Today, I will begin a series of posts on numerical integration, which has a wide range of applications in many fields, including statistics.  I will introduce with trapezoidal integration by discussing its conceptual foundations, write my own R function to implement trapezoidal integration, and use it to check that the Beta(2, 5) probability density function actually integrates to 1 over its support set.  Fully commented and readily usable R code will be provided at the end.
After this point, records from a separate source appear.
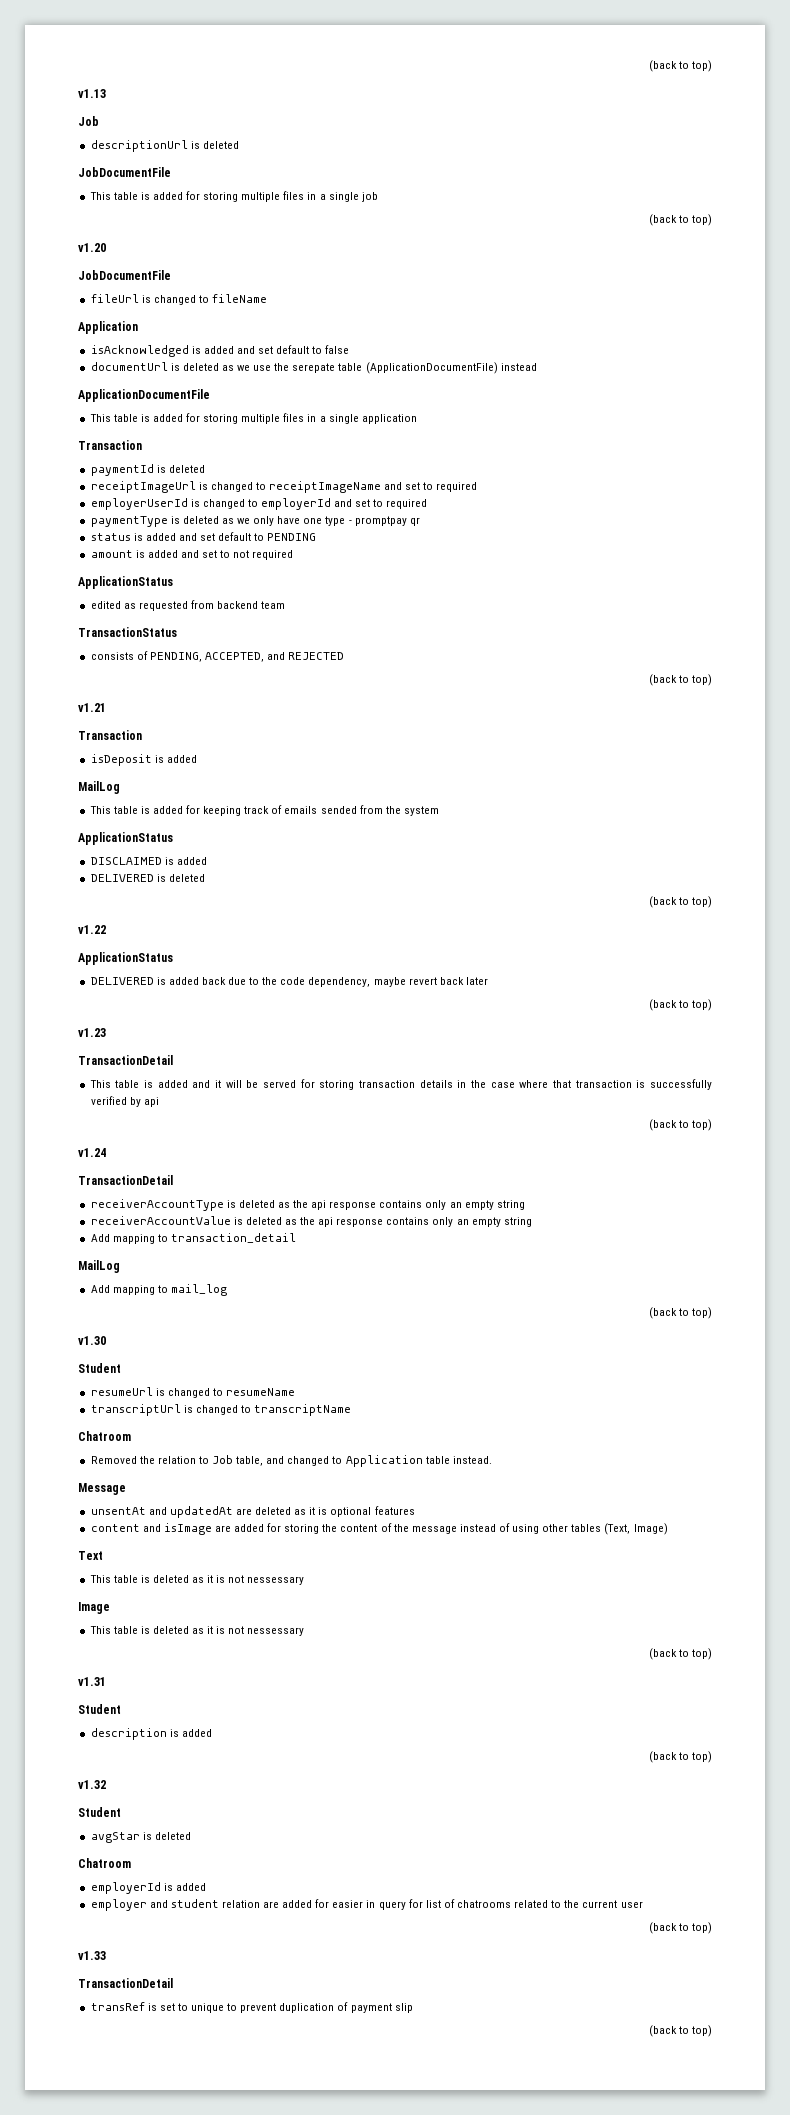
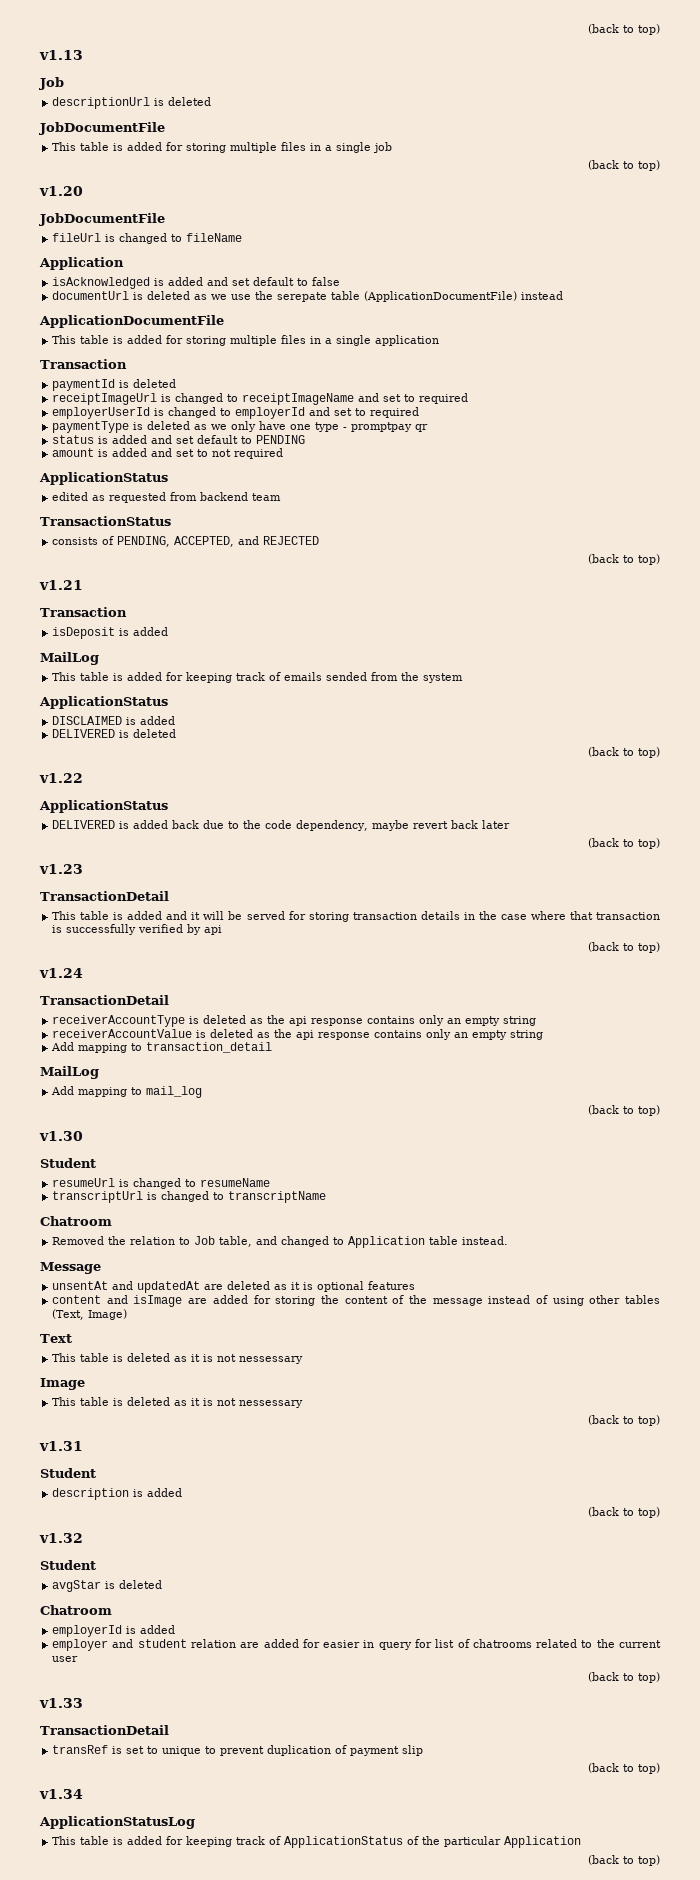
+ v1.34
+ ApplicationStatusLog
+ This table is added for keeping track of ApplicationStatus of the particular Application
+ (back to top)

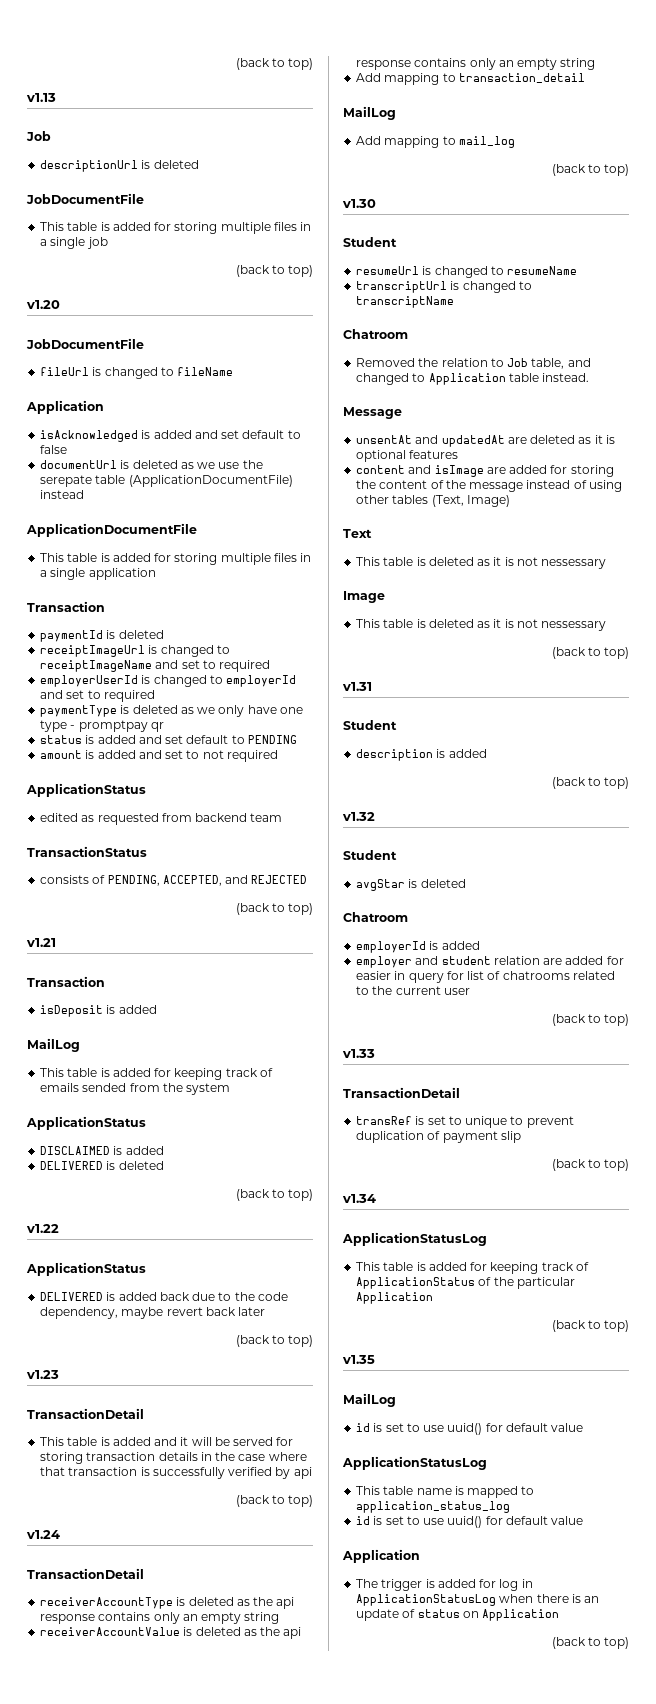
+ v1.35
+ MailLog
+ id is set to use uuid() for default value
+ ApplicationStatusLog
+ This table name is mapped to application_status_log
+ id is set to use uuid() for default value
+ Application
+ The trigger is added for log in ApplicationStatusLog when there is an update of status on Application
+ (back to top)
Given a probability density function (PDF) and its support set as vectors in an array programming language like R, how do you integrate the PDF over its support set to ensure that it equals to 1?  Read the rest of this post to view my own R function to implement trapezoidal integration and learn how to use it to numerically approximate integrals.

#### The Conceptual Intuition Behind Trapezoidal Integration

Trapezoidal integration uses the area of a trapezoid to approximate the definite integral of a function over a given interval of integration.  To calculate the area of a trapezoid, it’s best if you visualize 2 trapezoids of the same shape and size stacked like this: It is clear from this image that these 2 trapezoids stack to make a rectangle of width $w$ and length $h_1 + h_2$.  Thus, the area of the bottom trapezoid is simply half the area of the rectangle: $\text{Area of Trapezoid} = 0.5 \times w \times (h_1 + h_2)$

Now, consider the following function: Image courtesy of DieBuche via Wikimedia

Following what we just learned above, the area of the trapezoid that approximates this integral is $\text{Area of Trapezoid} = 0.5 \times (b-a) \times (f(a) + f(b))$

Of course, the approximation becomes much better when the interval of integration is split into many smaller intervals, each of which acts as the base of a smaller trapezoid.  A sufficiently small width will lead to more trapezoids being used, resulting in a more accurate approximation. Image Courtesy of Cdang via Wikimedia

To approximate the integral, simply add the areas of the smaller trapezoids that are fit under the function over the interval of integration. $\int_{a}^{b} f(x)\, dx \approx 0.5 \sum_{k=1}^{n} \left( x_{k+1} - x_{k} \right) \left( f(x_{k+1}) + f(x_{k}) \right)$

As you can see in both of the above images, trapezoidal integration is not perfect; depending on the integrand, the trapezoids could underestimate or overestimate the integral.  Error analysis of trapezoidal integration and other numerical integration techniques will be covered in a later post.

#### Implementation in R

Here is a function that I wrote in R to implement trapezoidal integration.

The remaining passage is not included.